Saturday Morning at 9:49am

I was in the supermarket the other day, Whole Foods to be precise, and the woman ahead of me in the checkout line had a baby/toddler in her cart. The baby had reached the stage of complaining where it was making fairly continuous noise but not yet crying. Then the baby apparently saw its yogurt being checked through but not handed over, and went ahead and cried. I talked to the baby. The baby was pretty suspicious, ducking its head to the shopping cart handle and looking down so as not to catch my eyes. I remember that gesture. But I kept talking, in a sort of, hey baby, if you don't want me to talk to you I get it, but I've been there with a crying baby in the supermarket, and I have an grown daughter now, and I know that all the spirit and intention you are showing now by crying is actually a trait to cherish and protect. The baby stopped crying. The mother (when she spoke it became apparent she was from a Northern European country, although since she was very blonde and six feet tall I might have guessed were I not focused on her baby) thanked me.

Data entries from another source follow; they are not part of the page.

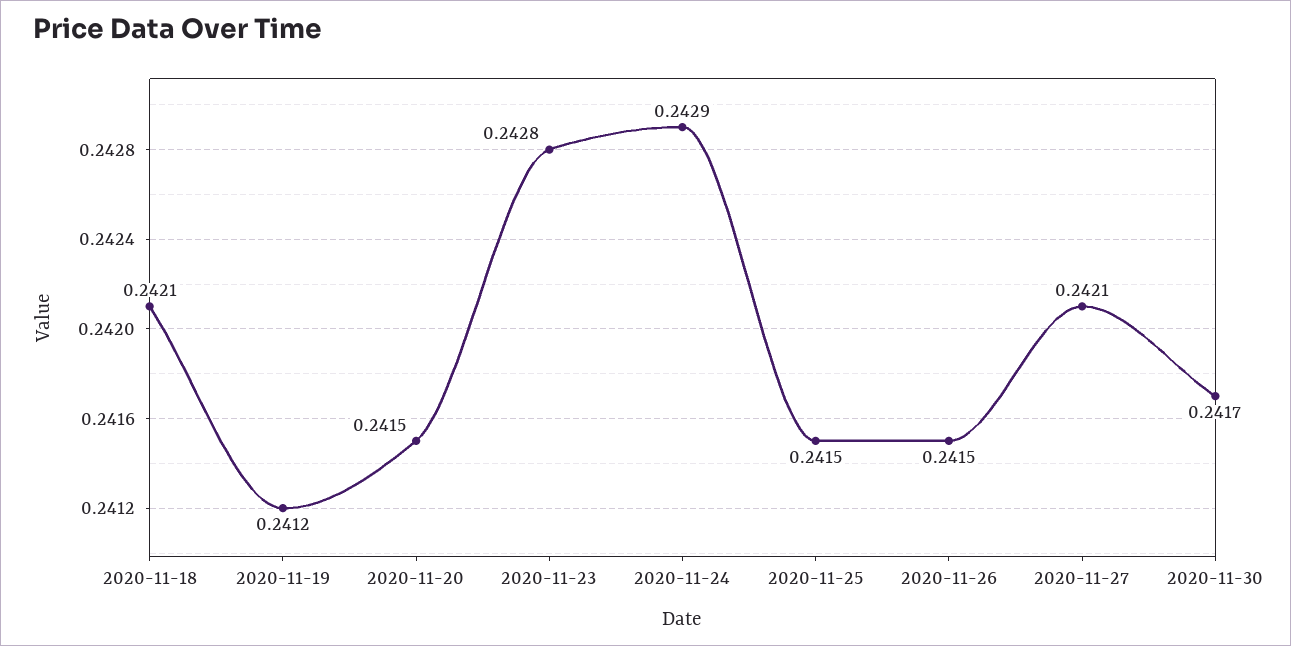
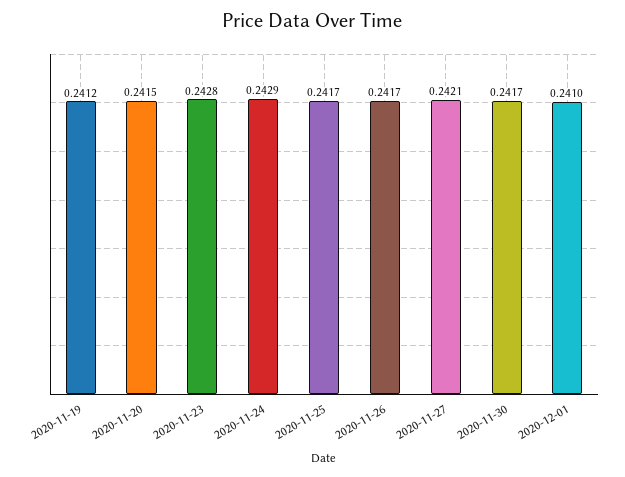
2020-11-18: 0.2421 -> none
2020-11-25: 0.2415 -> 0.2417
2020-11-26: 0.2415 -> 0.2417
2020-12-01: none -> 0.241

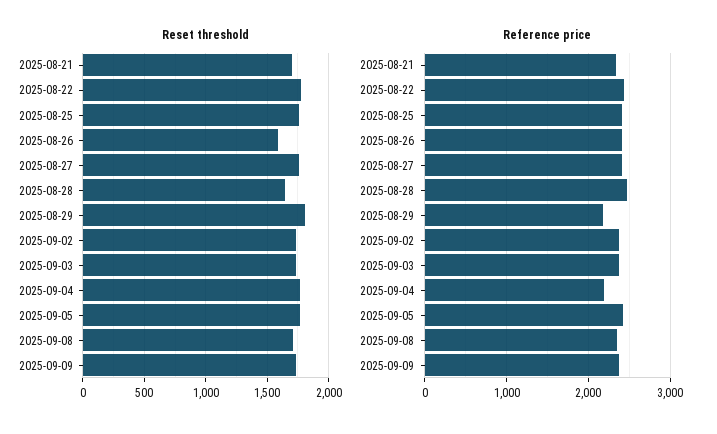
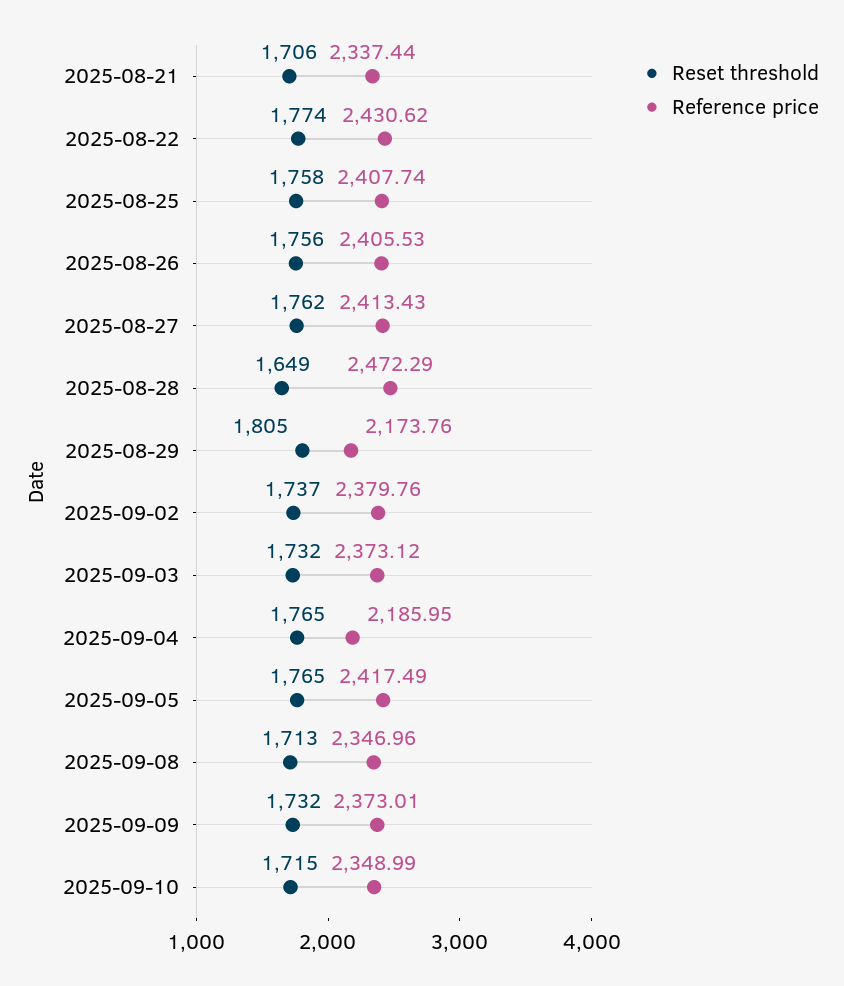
Reset threshold, 2025-08-26: 1600 -> 1756
Reset threshold, 2025-09-10: none -> 1715
Reference price, 2025-09-10: none -> 2348.99

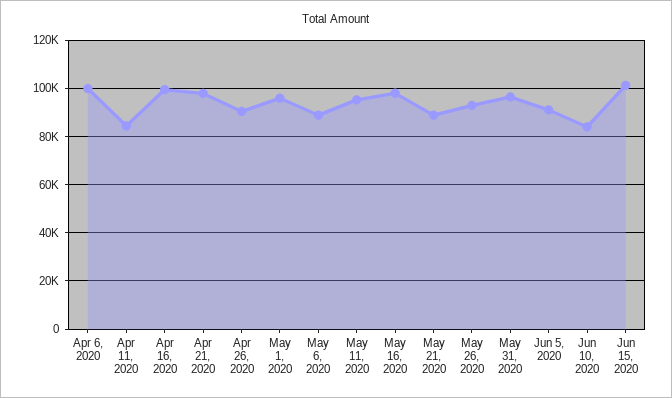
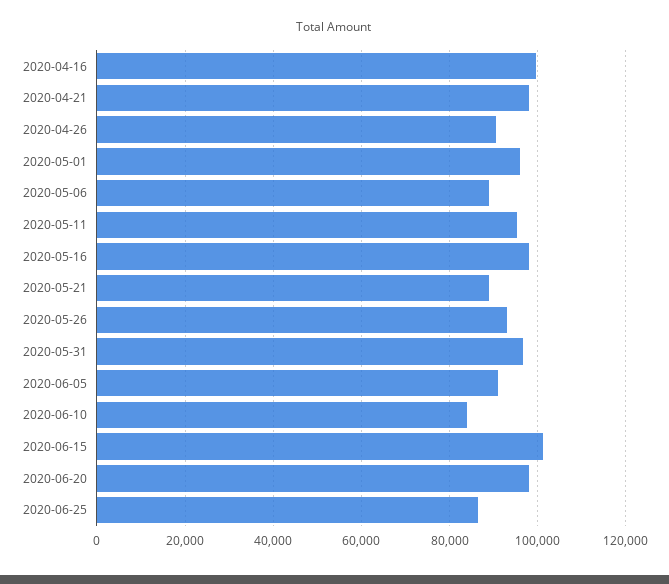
Apr 6, 2020: 100000 -> none
Apr 11, 2020: 85000 -> none
2020-06-20: none -> 98000
2020-06-25: none -> 86000

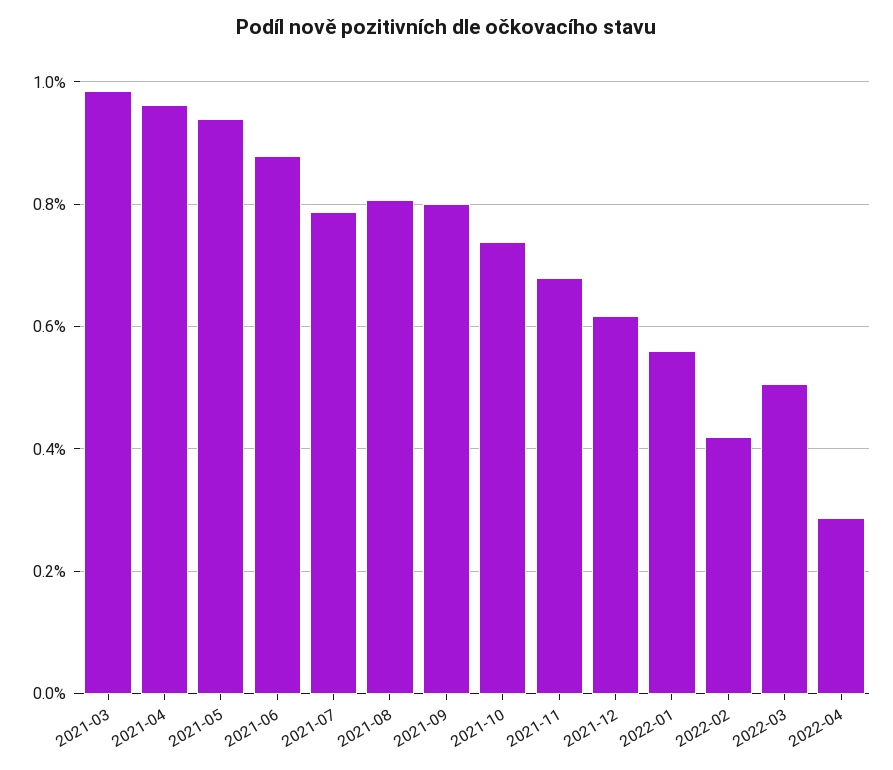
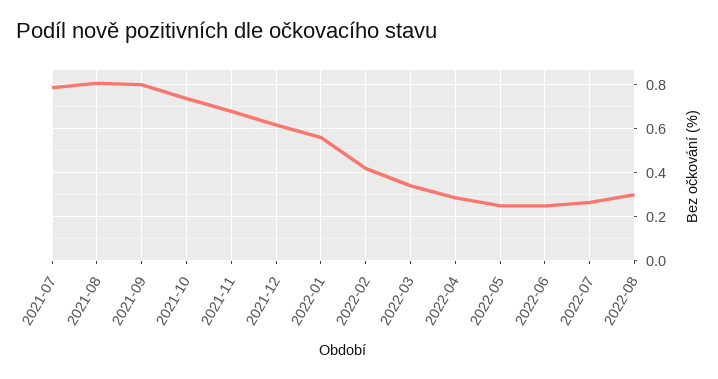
2021-03: 0.98 -> none
2021-04: 0.96 -> none
2021-05: 0.94 -> none
2021-06: 0.88 -> none
2022-03: 0.5 -> 0.35
2022-05: none -> 0.25
2022-06: none -> 0.25
2022-07: none -> 0.25
2022-08: none -> 0.3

All of us who have survived the mounting terror as our baby starts to wail in a public place, a public place where we are stuck completing a task required for survival such as buying food, when we are sleep-deprived and hungry and thirsty from the demands of nursing, well, it's our job to help mothers out in supermarkets. And on airplanes sometimes I want to walk over to mothers with crying babies and say, "You want me to walk her through the plane for a while?" But I don't for fear they will think, even though we are on an enclosed airplane, that I will steal her from them forever.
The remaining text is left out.